'Kamu Gücünü ve İmkânlarını Kin ve Nefretle Kullananları Sınırlayacak Bir Yargı Gerekli'
'Kamu Gücünü Ve İmkânlarını Kin Ve Nefretle Kullananları Sınırlayacak Bir Yargı Gerekli'
Anayasa Mahkemesi Başkanı Haşim Kılıç , “Dünyada farklı olanların ayrışarak duygusal kopuşların yaşanmasına tanık olmaktayız. Büyük bedeller ödenerek oluşturulan evrensel değerler küçülürken, nefret söylemleri ve eylemleri büyümektedir. Bu sebeple yaşanan hak ihlalleri en çok AYM’leri ilgilendirmektedir. Kamu gücünü ve imkânlarını kin ve nefretlerinin aracı olarak kullananları sınırlayacak tarafsız ve bağımsız bir yargı gücünün gerekliliğine olan inancımı belirtmek isterim” dedi.
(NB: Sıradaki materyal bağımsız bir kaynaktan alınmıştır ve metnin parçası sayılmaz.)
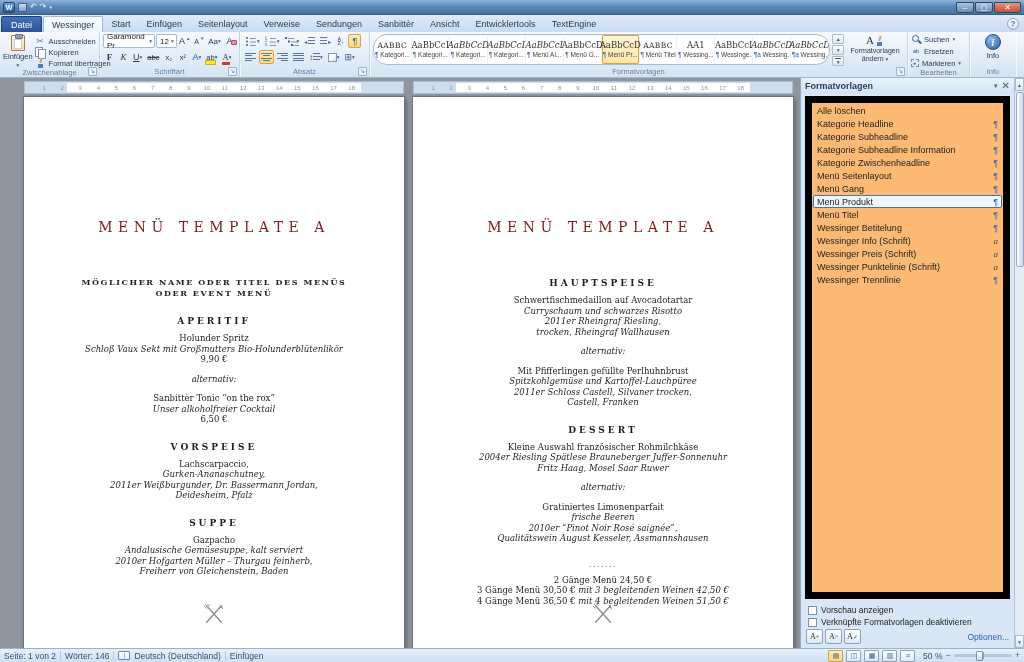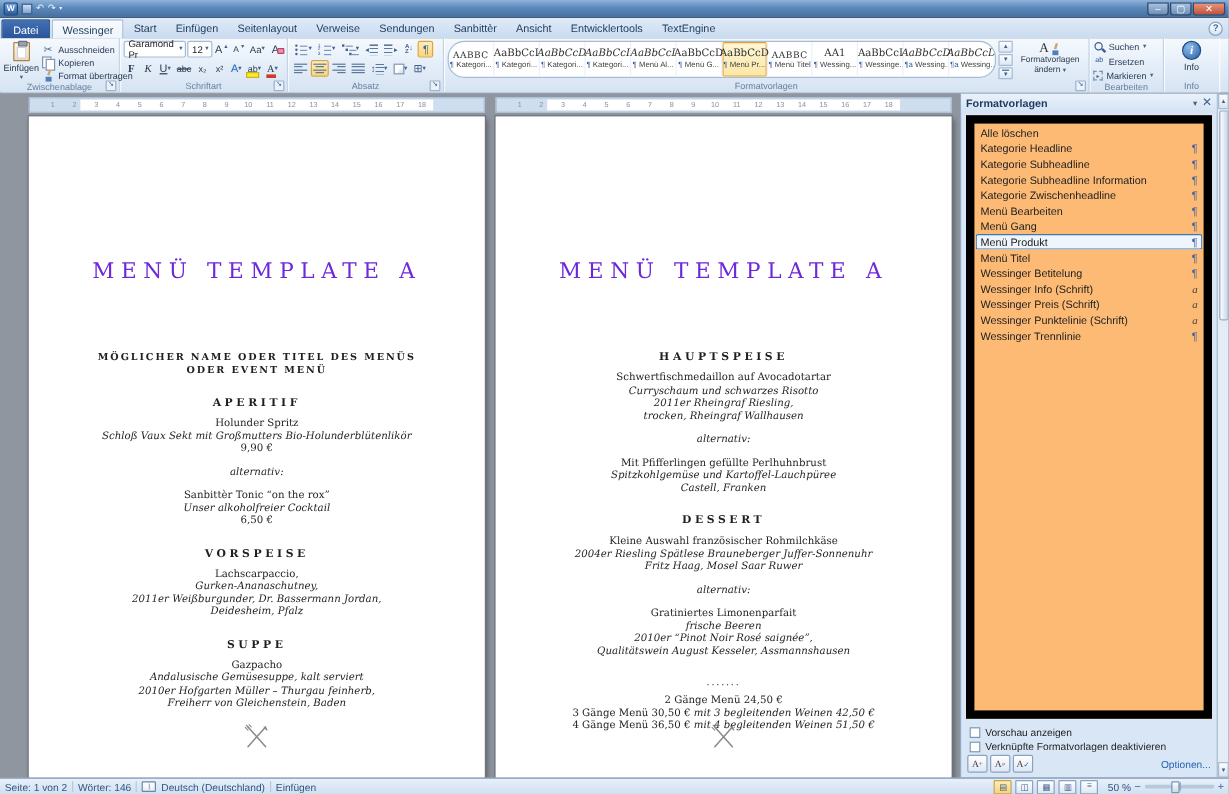"Menü Bearbeiten" span.pname { text: Bearbeiten -> Seitenlayout }
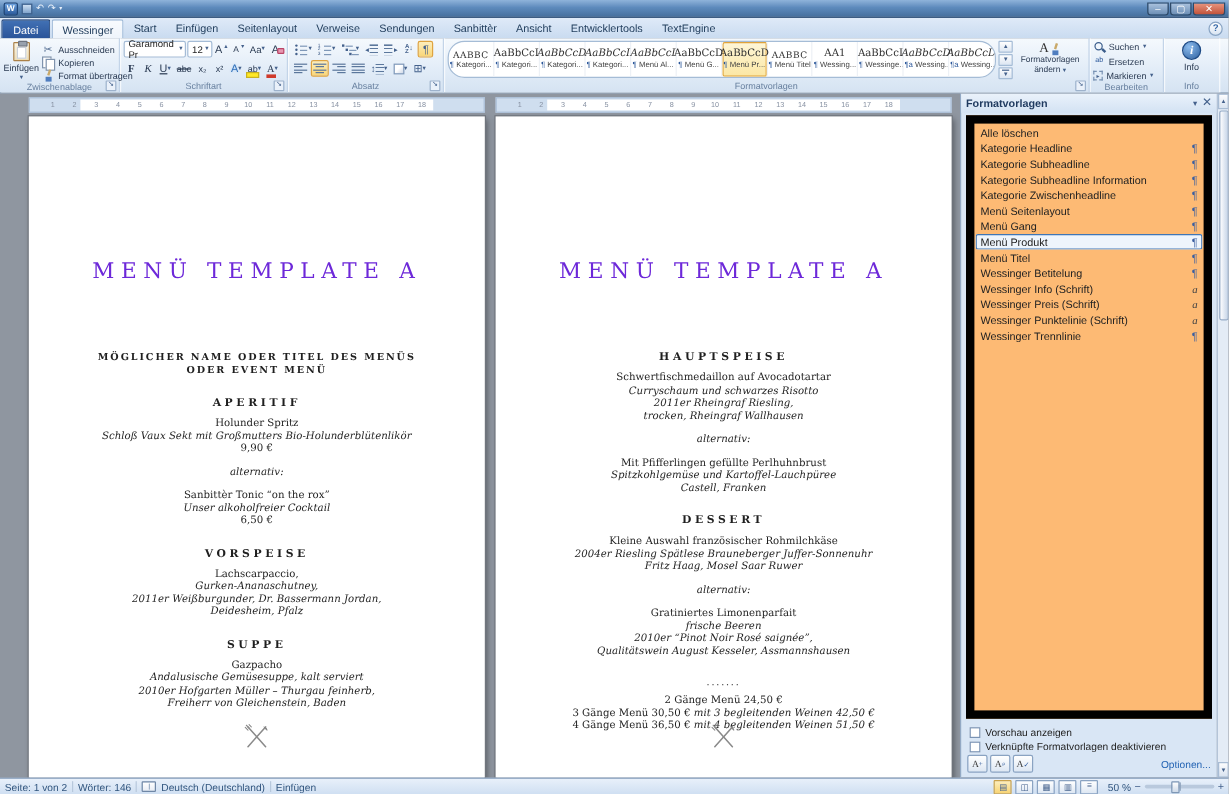"MENÜ TEMPLATE A" .b-title { color: #6d28d9 -> #7f1d1d; font-size: 18px -> 14px; margin-bottom: 57px -> 42px }
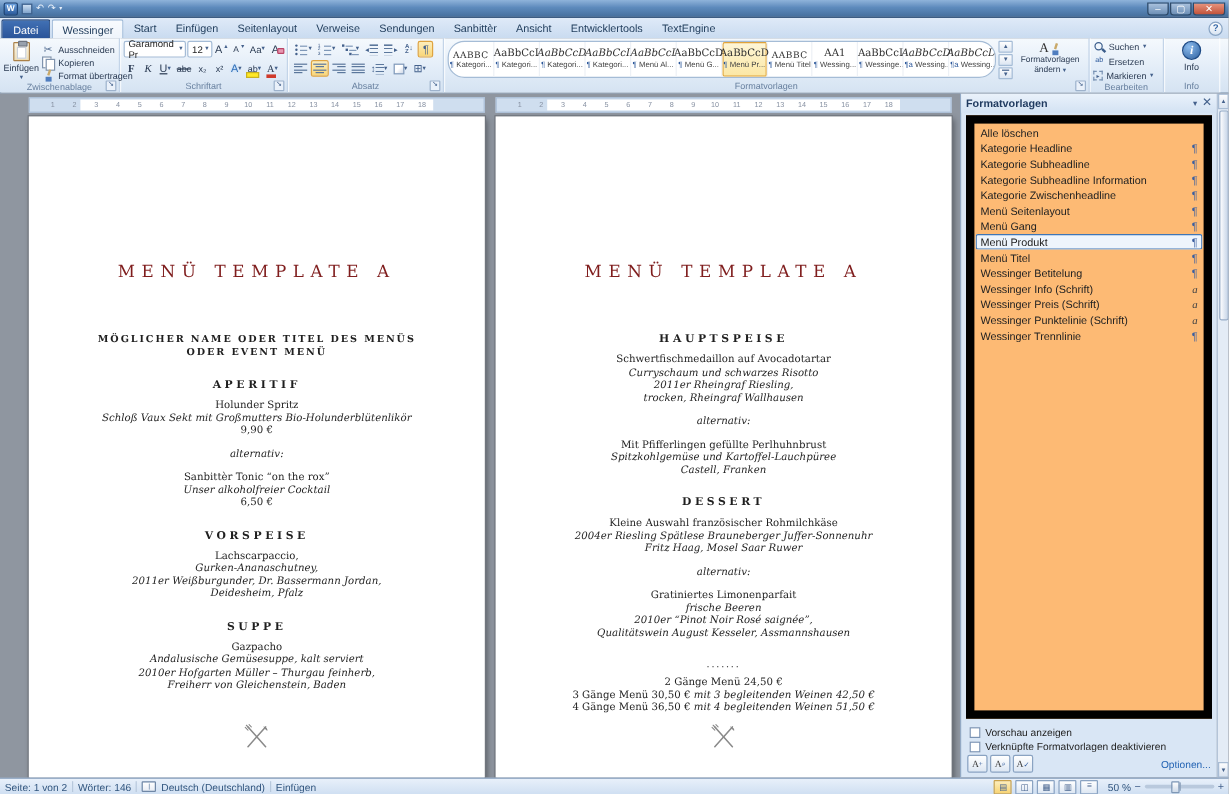"2011er Schloss Castell, Silvaner" div.blk { html: none -> <div>2011er Schloss Castell, Silvaner trocken,</div> }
Fransa’nın Strasbourg kentinde Avrupa Konseyi ülkeleri Anayasa MahkemesiBaşkanları Toplantısı’na katılan Kılıç, anayasa mahkemelerinin verecekleri mesaj ve kararlarıyla nefret kültürüne karşı sevgi ve hoşgörü eksenindeki bir iklimi yaşatmak zorunda olduğunu vurguladı. “Nefret kültürünün esaretine karşı, sevgi ve hoşgörü temeline dayalı demokrasi kültürünün, özgürleştirdiğine inanıyoruz” diyen Kılıç, ‘Avrupa İnsan Hakları Sözleşmesi’nin ihlali karşısında mağduriyetlerin giderilmesi konusunda anayasa mahkemelerinin giderek artan rolü’nün masaya yatırıldığı toplantıda şöyle konuştu:
“Avrupa Konseyi ile yeni bir ortak projeye başlayacağız. Bu projede özellikle hâkim, savcı ve avukatlarımızın, bireysel başvurunun işleyişi ve mahkememiz içtihatları konusunda bilgilendirilmesi amaçlanmaktadır.
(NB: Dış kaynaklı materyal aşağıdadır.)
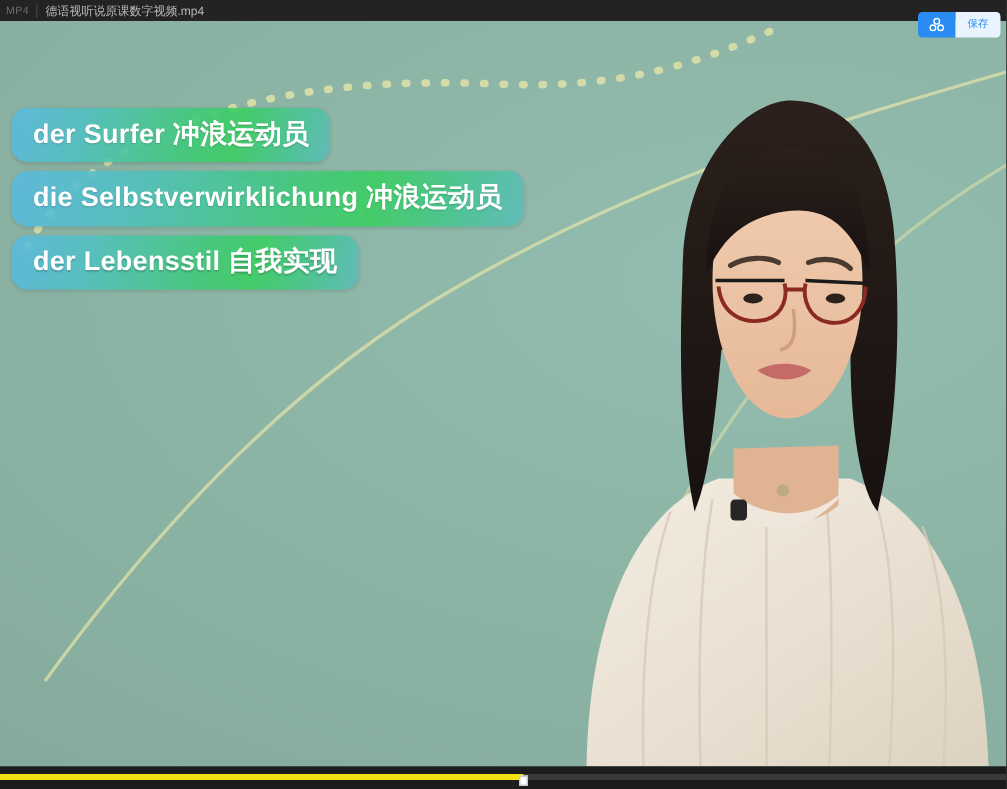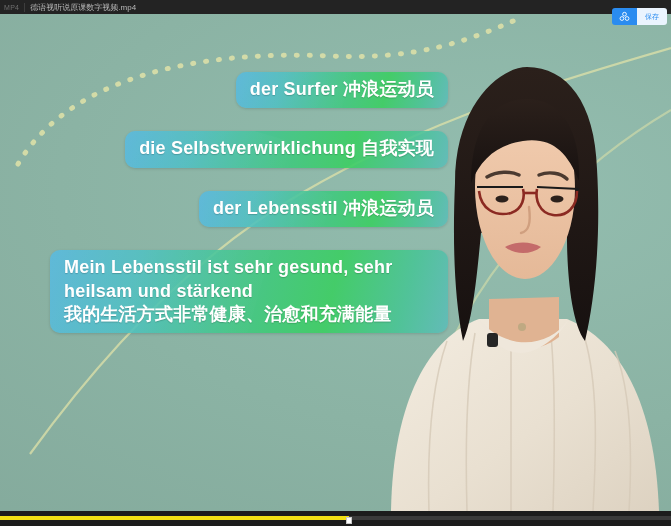"der Surfer 冲浪运动员" .cards { align-items: flex-end -> flex-start; gap: 23px -> 6px }
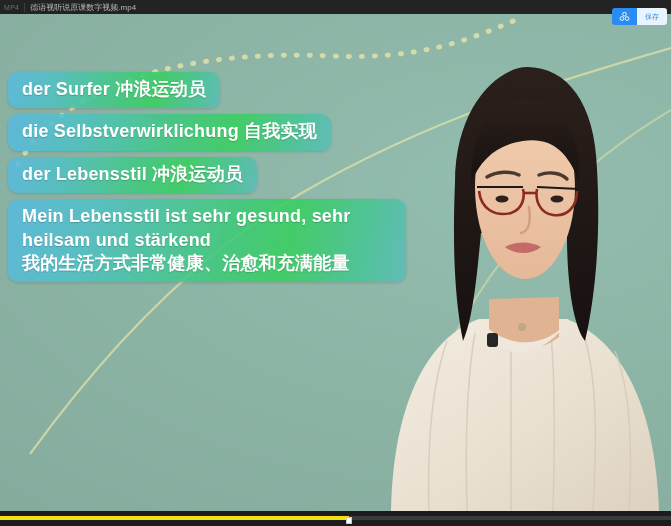"die Selbstverwirklichung 自我实现" div.card-line { text: 自我实现 -> 冲浪运动员 }
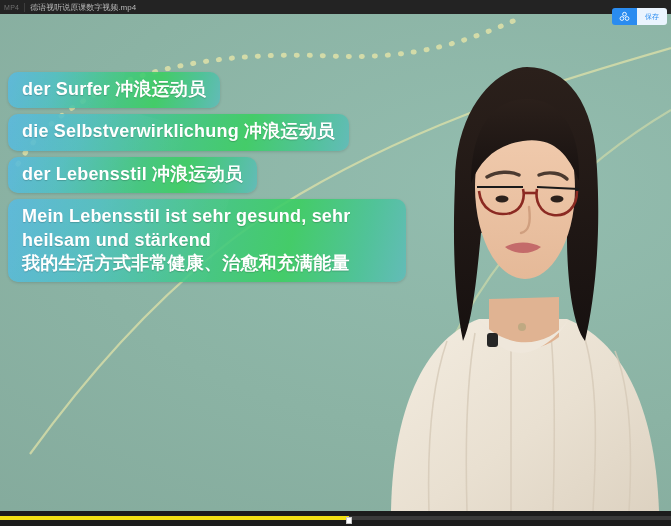"der Lebensstil 冲浪运动员" div.card-line { text: 冲浪运动员 -> 自我实现 }
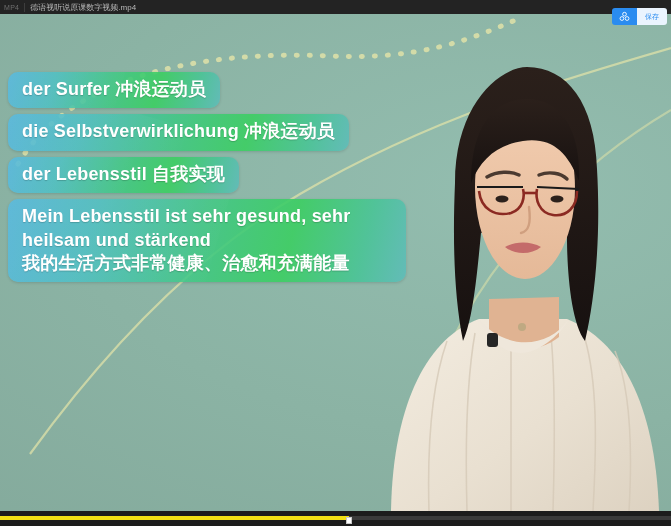"Mein Lebensstil ist sehr gesund," div.card { html: <div> <div>Mein Lebensstil ist sehr gesund, sehr heilsam und stärkend</div> <div>我的生活方式非常健康、治愈和充满能量</div> </div> -> none }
Türkiye Anayasa Mahkemesi, bireysel başvuru yolunun açılmasıyla farklılıkların bir arada yaşamasının teminatı olma noktasında önemli bir rol üstlenmiştir. Bu görevi yerine getirirken kullandığımız evrensel değerlere bağlılığımızı güçlü bir iradeyle teyit ediyoruz. Esasen anayasa mahkemelerinin meşruiyeti de hak ve özgürlükleri koruma noktasında ortaya koyacağı bu iradeye bağlıdır. Zira, bireylerin hak ve özgürlüklerini her türlü endişe ve korkudan arındırılmış, hukuk güvenliğinin teminatı altındaki bir alanda yaşamaları en doğal haklarıdır.
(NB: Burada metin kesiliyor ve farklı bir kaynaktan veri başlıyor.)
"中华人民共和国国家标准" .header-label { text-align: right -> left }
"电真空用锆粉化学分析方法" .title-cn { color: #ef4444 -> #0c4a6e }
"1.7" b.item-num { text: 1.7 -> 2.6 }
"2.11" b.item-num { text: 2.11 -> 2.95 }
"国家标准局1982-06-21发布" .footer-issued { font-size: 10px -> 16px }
Anayasa Mahkemesi, Türkiye’de bireylerin özgürlük alanını genişletmiş, haklarının teminatı olma konusunda güçlü bir irade ortaya koymuş, yasama, yürütme ve yargı organlarının bireysel başvuru yoluyla etkin bir denetime tabi tutulmasıyla halkta gelişen hak ve özgürlük bilincinin Anayasa Mahkemesi’ne olan güven duygusuna ciddi ivme kazandırmıştır.
Uzun yargılama süreci ve uzun tutukluluk şikâyetleri başta olmak üzere adil yargılanma, din ve vicdan özgürlüğü, düşünceyi ifade özgürlüğü, mülkiyet hakkı gibi konularda verilen güçlü, ikna edici ve toplumun büyük çoğunluğu tarafından kabul gören Anayasa Mahkemesi kararları, kamu vicdanında yargının onurunu yüceltmiştir. Bu olumlu gelişmelerin temel sebebi Türkiye Cumhuriyeti Anayasa Mahkemesi’nin yerel gerçeklerle evrensel standartları örtüştürme konusunda ortaya koyduğu başarıdır.
Anayasa mahkemelerinin temel görevi anayasal adaleti sağlamaktır. Böylece onarıcı, düzeltici ve tedavi edici fonksiyonu ile ülke ve dünya barışına katkı sağlayabilir. Türk Anayasa Mahkemesi’nin bireysel başvuru örneğinde kısa sürede ortaya koyduğu olumlu sonuçlarının yanında, yaşamakta olduğu yoğun başvuru sorununa bu konferansta etkili çözümler sunulacağına inanıyoruz. Ortaya çıkacak mesajlar ve çözüm önerilerinin etkili denetim amacımıza önemli destek sağlayacağını temenni ediyorum.”